Spirit of compromise appears to awaken in Capitol
By McClatchy Newspapers
Published: Thursday, November 15, 2012, 7:04 p.m.
Updated: Thursday, November 15, 2012
WASHINGTON — Congress' rank and file — which will decide whether the nation avoids plummeting off a fiscal cliff in less than seven weeks — is showing a new willingness to negotiate and compromise, a message their leaders will carry on Friday to President Obama.
But they will warn in the first post-election White House talks aimed at crafting an agreement that those lawmakers have a shared history that has to be overcome. For the past two years, Washington has been paralyzed by partisanship, and the scars of the battles are still raw.
What's different now is that lawmakers heard the message from voters last week: Stop bickering and get the economy moving again. And don't wait to do something until hours before the Bush-era tax cuts expire Dec. 31 and automatic spending cuts take effect two days later.
Senators and members of the House of Representatives are suggesting almost everything is negotiable — spending cuts, tax rates, Medicare, Medicaid — and there's widespread agreement any deal has to be a combination of cuts in spending and increases in tax revenues.
Even the most contentious point, the top tax rates, appears to be on the table.

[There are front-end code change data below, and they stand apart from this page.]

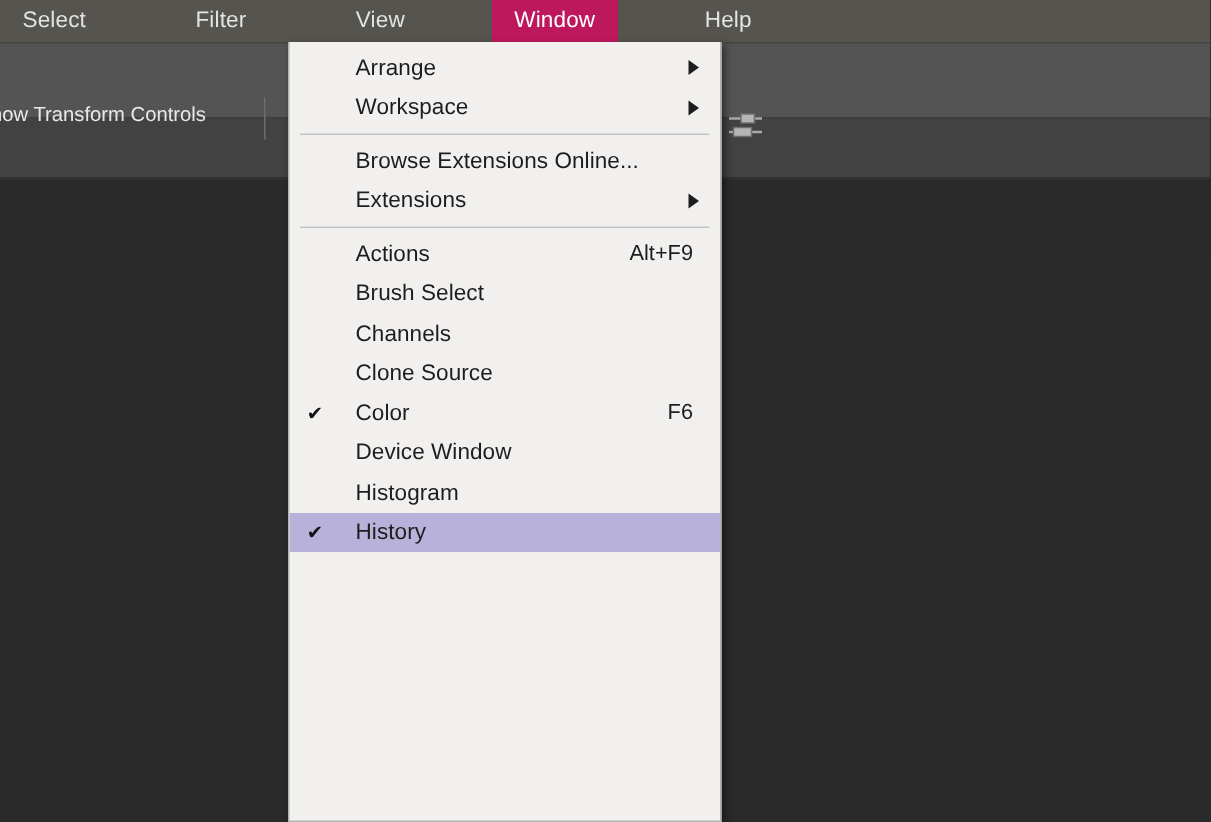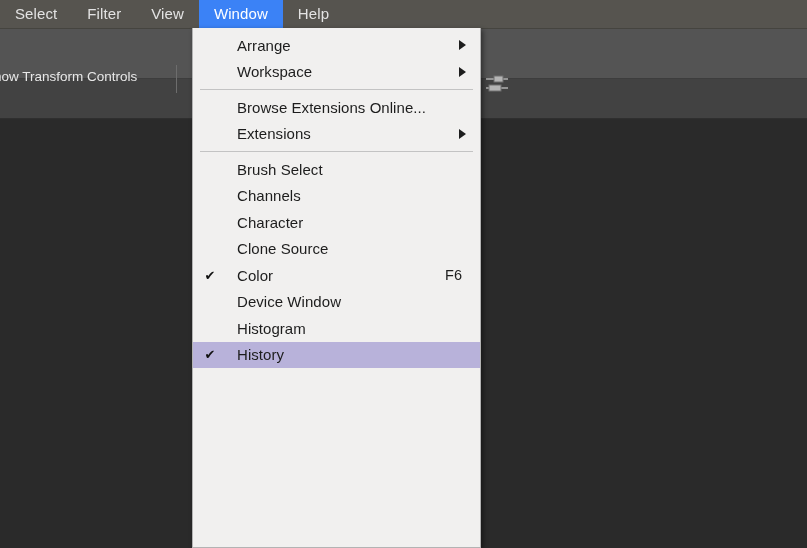"Select" .menubar { gap: none -> 43px }
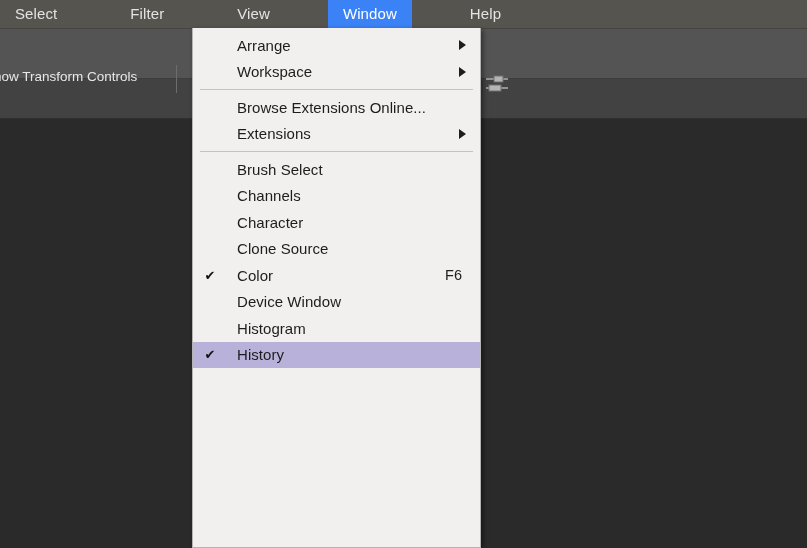"Window" .menubar-item.active { background: #3b82f6 -> #be185d }
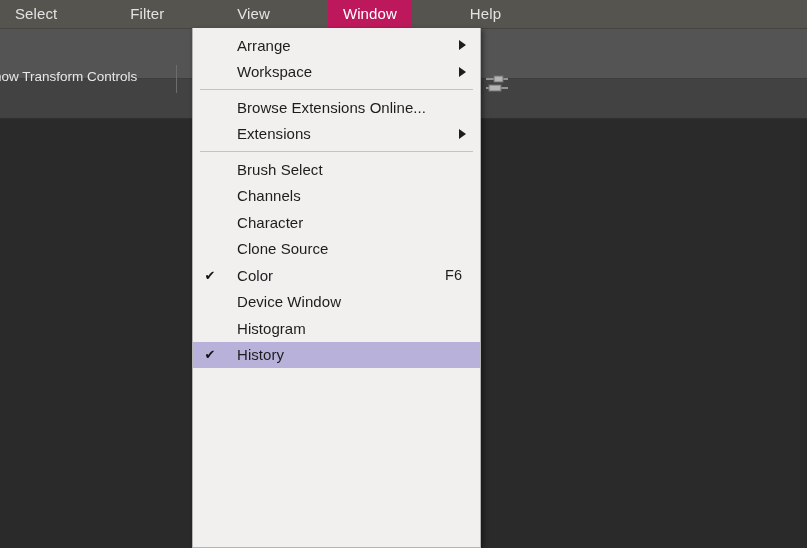"Actions" div.menu-row { html: none -> <div> <span>Actions</span> <span>Alt+F9</span> </div> }
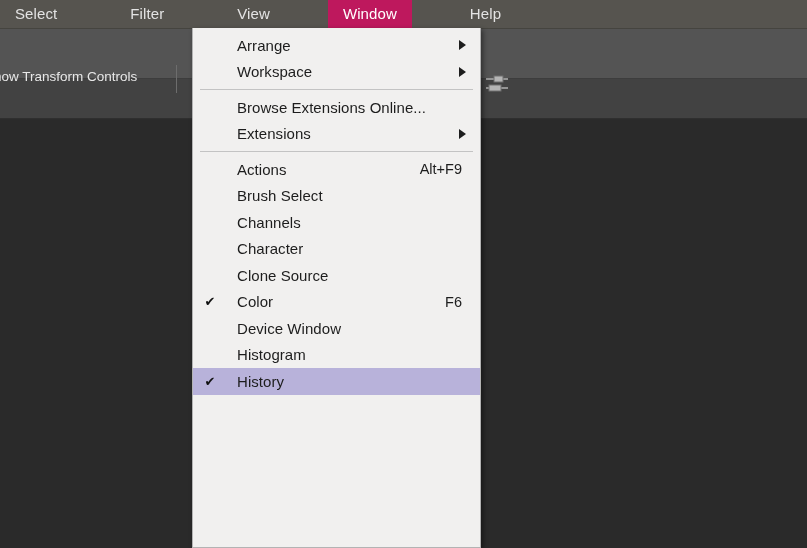"Character" div.menu-row { html: <div> <span>Character</span> </div> -> none }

“People are really eager to get an agreement. I've rarely seen a mood like it,” said Senate Budget Committee Chairman Kent Conrad, D-N.D.
“There's a willingness to give serious consideration to new revenue that wasn't there before the election,” agreed Sen. Mike Crapo, R-Idaho.
Lawmakers are listening to the voters. Two out of three Americans say that going over the fiscal cliff will have a mostly negative impact on the economy. Sixty percent say it would have a mostly negative impact on their own financial situation, according to a post-election poll by the Pew Research Center.